Clan Haldane People
James Alexander Haldane (1768 – 1851)
Scottish independent church leader. The younger son of Captain James Haldane of Airthrey House, in Stirlingshire, he was born at Dundee. Educated first at Dundee Grammar School and afterwards at the Royal High School and University of Edinburgh, at the age of seventeen he joined the Duke of Montrose East Indiaman as a midshipman. After four voyages to India he was nominated to the command of the Melville Castle in the summer of 1793; but having begun a careful study of the Bible during his voyages, and also come under the evangelical influence of David Bogue of Gosport, one of the founders of the London Missionary Society, he abruptly decided to leave the navy for a religious life, and returned to Scotland.
In 1799 he was ordained as pastor of a large Independent congregation in Edinburgh. This was the first congregational church known by that name in Scotland. To this church he continued to minister gratuitously for more than fifty years. In 1808 he made public avowal of his conversion to Baptist views. As advancing years compelled him to withdraw from the more exhausting labours of travel and open-air preaching, he sought to influence the discussion of current religious and theological questions by means of the press.
John Burdon Sanderson (J.B.S.) Haldane (1892 – 1964)
British geneticist and evolutionary biologist. He was one of the founders of population genetics. Haldane was born in Edinburgh descended from Scottish aristocrats. His younger sister Naomi Mitchison became a writer. Haldane was educated at Dragon School, Eton College and at New College, Oxford.
During the First World War, he served with the Black Watch in France and Iraq. Between 1919 and 1922 he was a fellow of New College, then moved to Cambridge University then to University College, London where he spent most of the remainder of his academic career. In the late 1950s he moved to India.The move was ostensibly a protest against the Suez War, but had been a possibility for some while.
In 1925, Briggs and Haldane derived a superior form of the 1913 Michaelis-Menten equation, still a mainstay of enzyme kinetics in biochemistry. Haldane made many contributions to human genetics and was one of the three major figures to develop the mathematical theory of population genetics.
Haldane was a keen experimenter, willing to expose himself to danger to obtain data. One experiment involving elevated levels of oxygen saturation triggered a fit which resulted in him suffering crushed vertebrae. In his decompression chamber experiments, he and his volunteers suffered perforated eardrums, but, as Haldane stated in What is Life, “the drum generally heals up; and if a hole remains in it, although one is somewhat deaf, one can blow tobacco smoke out of the ear in question, which is a social accomplishment.”

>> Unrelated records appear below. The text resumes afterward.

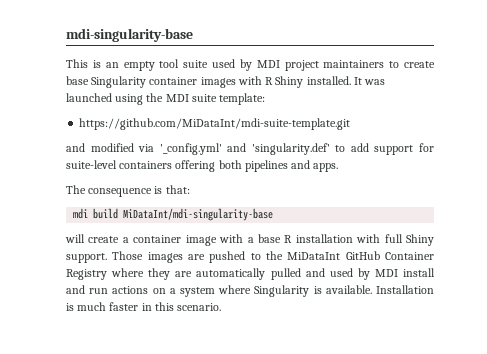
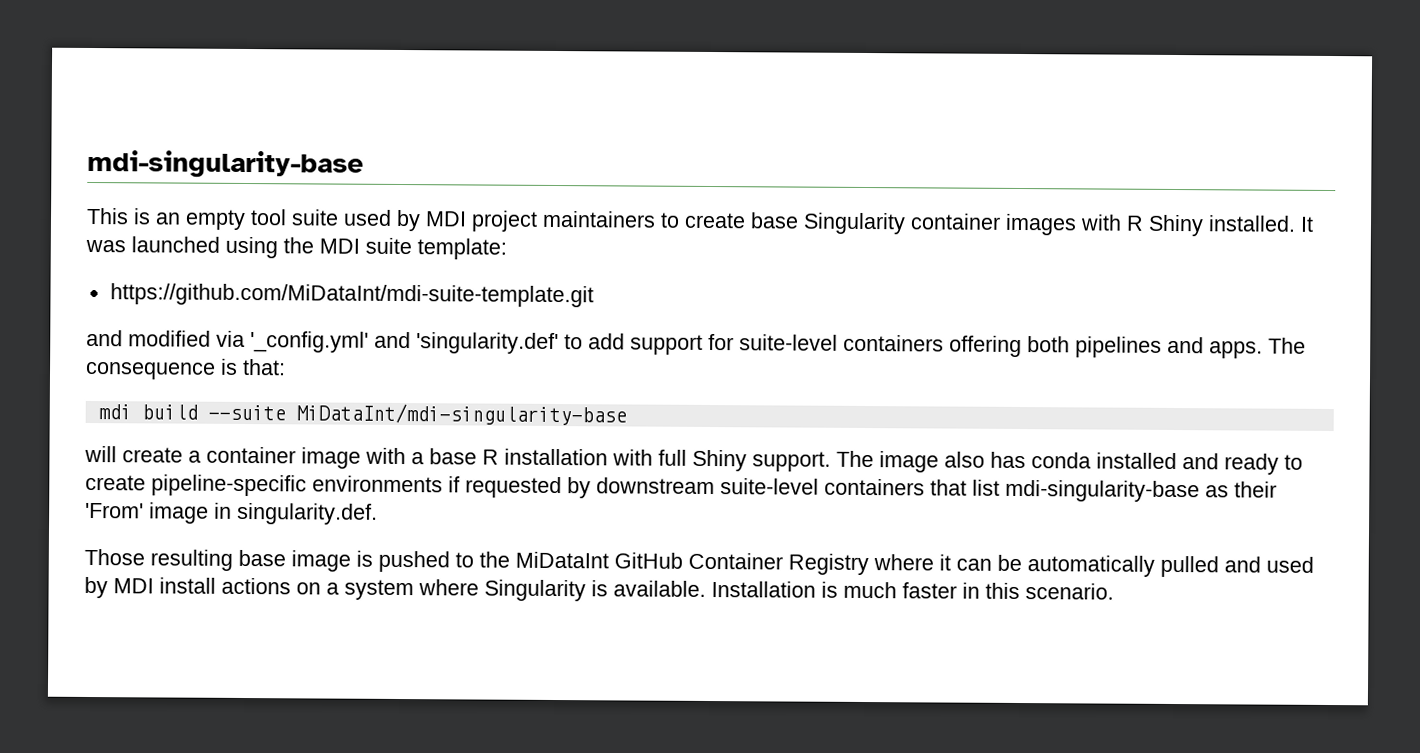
(339, 167) // -> (1263, 350) none
(119, 213) none -> [207,404,286,421] --suite
[112,251,205,263] Those images are -> [836,450,1303,475] [85,474,1277,503] [85,502,378,525] [84,548,373,572] The image also has conda installed and ready to create pipeline-specific environments if requested by downstream suite-level containers that list mdi-singularity-base as their 'From' image in singularity.def. // Those resulting base image is
[148,268,193,280] they are -> [939,554,1022,572] it can be
[66,285,109,294] and run -> (216, 585) none

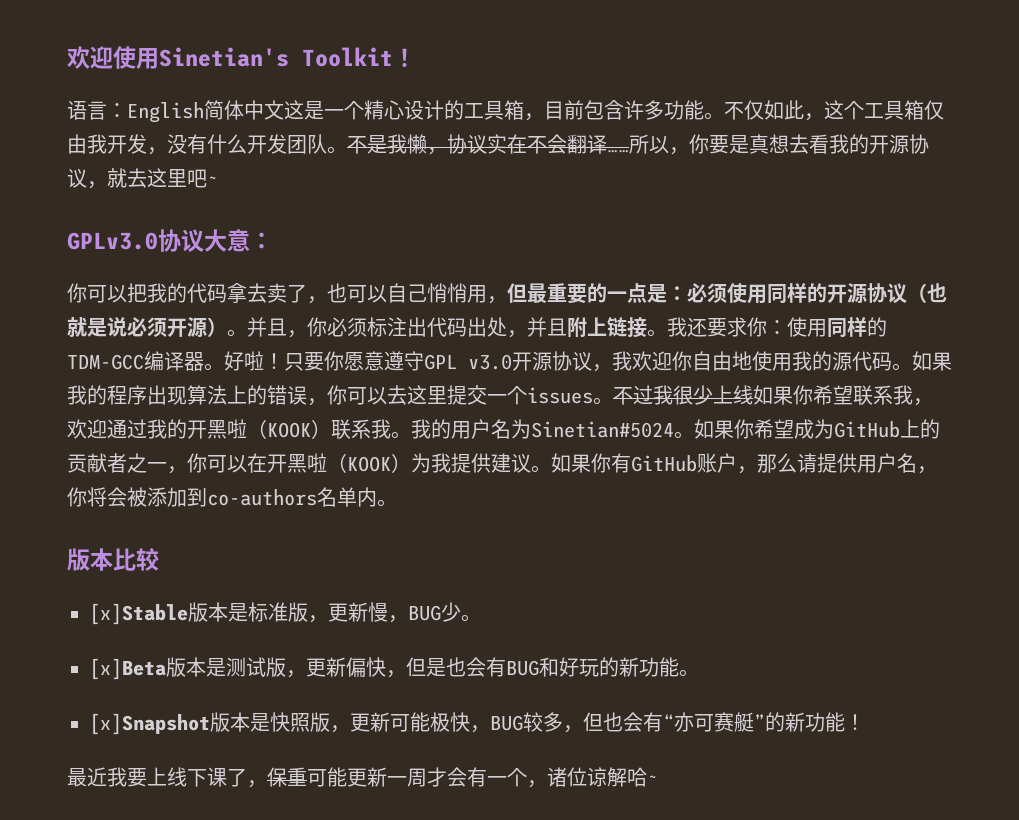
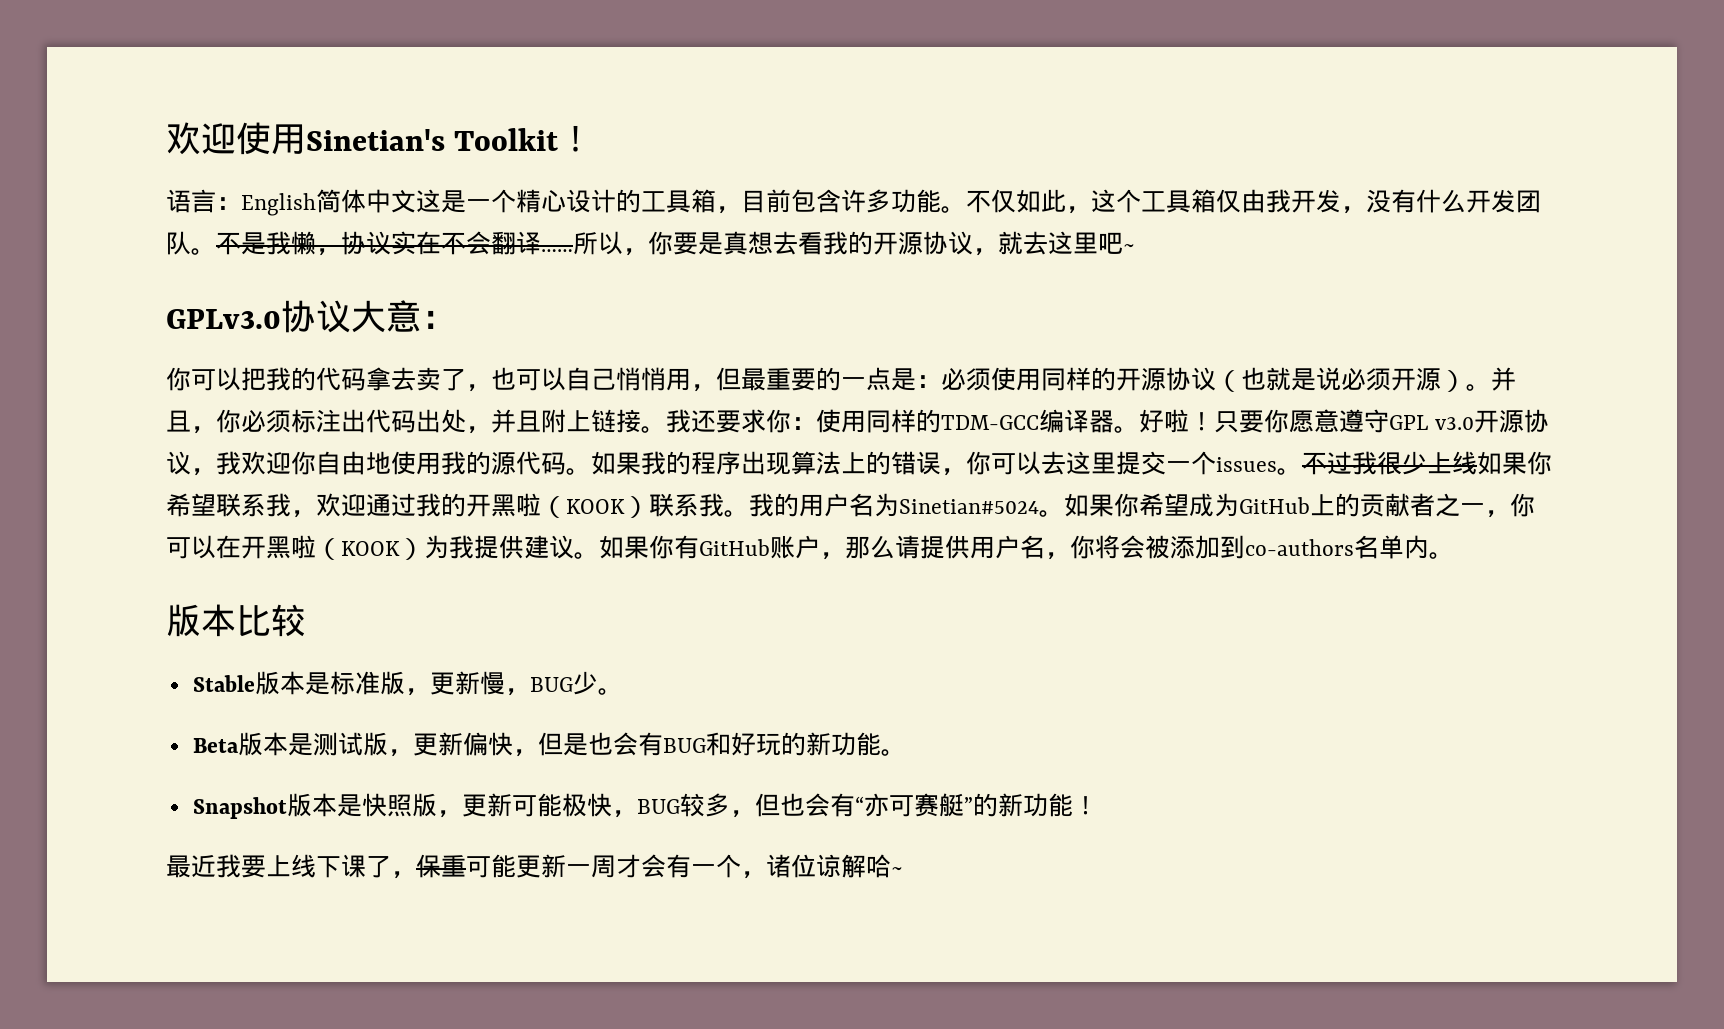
[89,603,188,625] [x]Stable -> [192,675,255,692] Stable
[89,658,166,680] [x]Beta -> [192,738,239,753] Beta
[89,713,210,735] [x]Snapshot -> [192,797,287,819] Snapshot

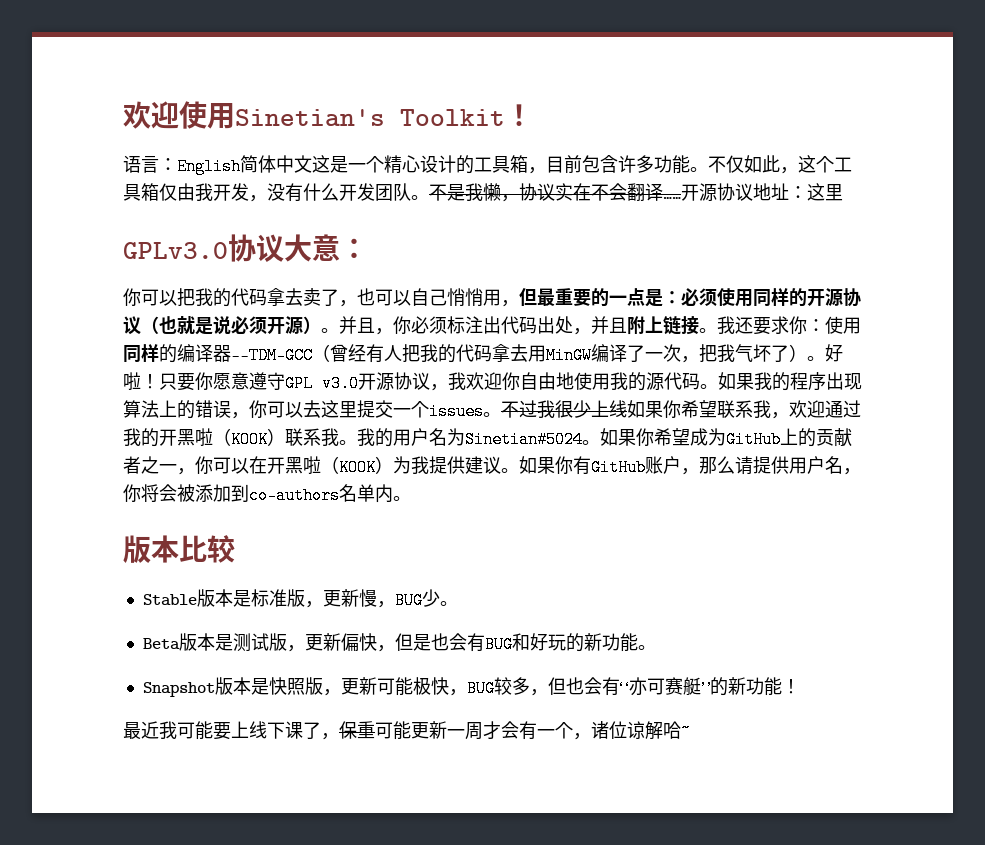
[573,231,1135,256] 所以，你要是真想去看我的开源协议，就去这里吧~ -> [681,183,843,202] 开源协议地址：这里
[941,409,1114,433] TDM-GCC编译器 -> [177,344,807,364] 编译器——TDM-GCC（曾经有人把我的代码拿去用MinGW编译了一次，把我气坏了）
(241, 866) none -> [177,721,213,740] 可能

Haldane was a friend of the author Aldous Huxley, and was the basis for the biologist Shearwater in Huxley’s novel Antic Hay. Ideas from Haldane’s Daedalus, such as ectogenesis (the development of fetuses in artificial wombs), also influenced Huxley’s Brave New World. Haldane died on December 1, 1964. He willed that his body be used for study at the Rangaraya Medical College, Kakinada.
Archibald Richard Burdon Haldane (1900 – 1982)
Scottish social historian and writer. He was the son of Edith (née Nelson) and Sir William Haldane, grandson of James Alexander Haldane, and nephew of Richard Burdon Haldane, 1st Viscount Haldane. His brother was Graeme Haldane and he married Janet Macrae Simpson-Smith.
Like his father and uncles, he attended the Edinburgh Academy, after which he went up to Balliol College, Oxford to read history. He returned to Scotland to enter his father’s legal firm and acted for a time as Fiscal to the Society of Writers to the Signet. He then became involved in the Savings Bank movement and was at one stage vice-chairman of the Savings Bank Association. In 1982, he was awarded the CBE in recognition of his work for the bank.
He was principally known, however, as a social historian and author, and for his seminal work on the drove roads of Scotland. In recognition for his work in this field, he was awarded the honorary degree of D Litt from the University of Edinburgh. He published two further books in this field, New Ways through the Glens and Three centuries of Scottish posts, as well as several on his favourite pastime of trout fishing, of which he was passionately fond.